--- Material for the task Enclosed Below ---

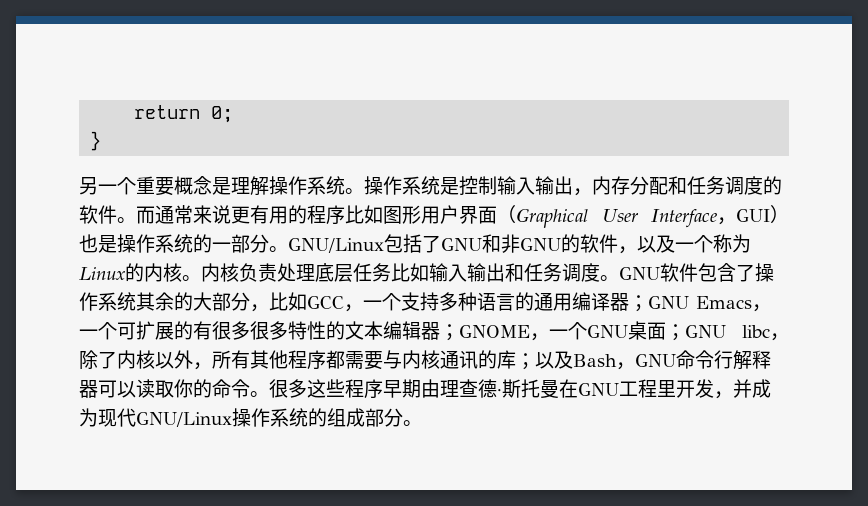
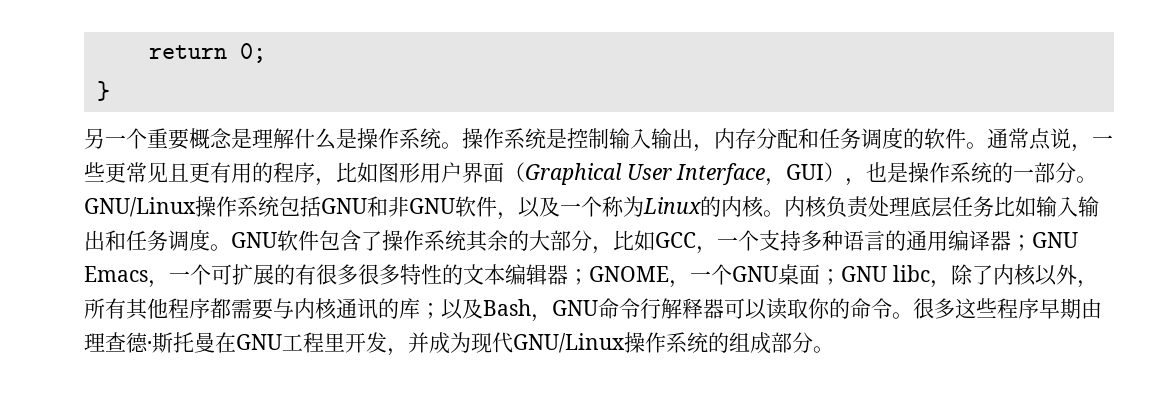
- 另一个重要概念是理解操作系统。
+ 另一个重要概念是理解什么是操作系统。
- 而通常来说更有用的程序比如图形用户界面（Graphical User Interface，GUI）也是操作系统的一部分。
+ 通常点说，一些更常见且更有用的程序，比如图形用户界面（Graphical User Interface，GUI），也是操作系统的一部分。
- GNU/Linux包括了GNU和非GNU的软件，以及一个称为Linux的内核。
+ GNU/Linux操作系统包括GNU和非GNU软件，以及一个称为Linux的内核。

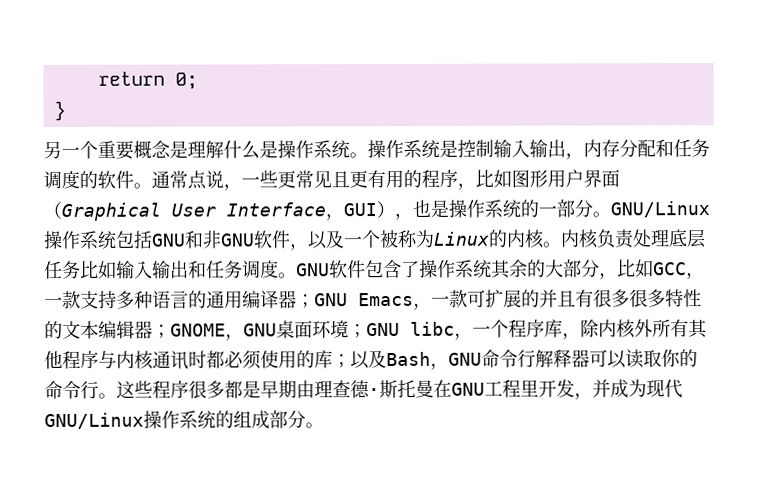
- GNU/Linux操作系统包括GNU和非GNU软件，以及一个称为Linux的内核。
+ GNU/Linux操作系统包括GNU和非GNU软件，以及一个被称为Linux的内核。
- GNU软件包含了操作系统其余的大部分，比如GCC，一个支持多种语言的通用编译器；
+ GNU软件包含了操作系统其余的大部分，比如GCC，一款支持多种语言的通用编译器；
- GNU Emacs，一个可扩展的有很多很多特性的文本编辑器；
+ GNU Emacs，一款可扩展的并且有很多很多特性的文本编辑器；
- GNOME，一个GNU桌面；
+ GNOME，GNU桌面环境；
- GNU libc，除了内核以外，所有其他程序都需要与内核通讯的库；
+ GNU libc，一个程序库，除内核外所有其他程序与内核通讯时都必须使用的库；
- 以及Bash，GNU命令行解释器可以读取你的命令。很多这些程序早期由理查德·斯托曼在GNU工程里开发，并成为现代GNU/Linux操作系统的组成部分。
+ 以及Bash，GNU命令行解释器可以读取你的命令行。这些程序很多都是早期由理查德·斯托曼在GNU工程里开发，并成为现代GNU/Linux操作系统的组成部分。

--- End of Enclosed Material for the task ---

▸ **Goal of the exercise**
Lines of the data above that include the string "比如GCC" must each be copied.

▸ **Response for this exercise**
- GNU软件包含了操作系统其余的大部分，比如GCC，一个支持多种语言的通用编译器；
+ GNU软件包含了操作系统其余的大部分，比如GCC，一款支持多种语言的通用编译器；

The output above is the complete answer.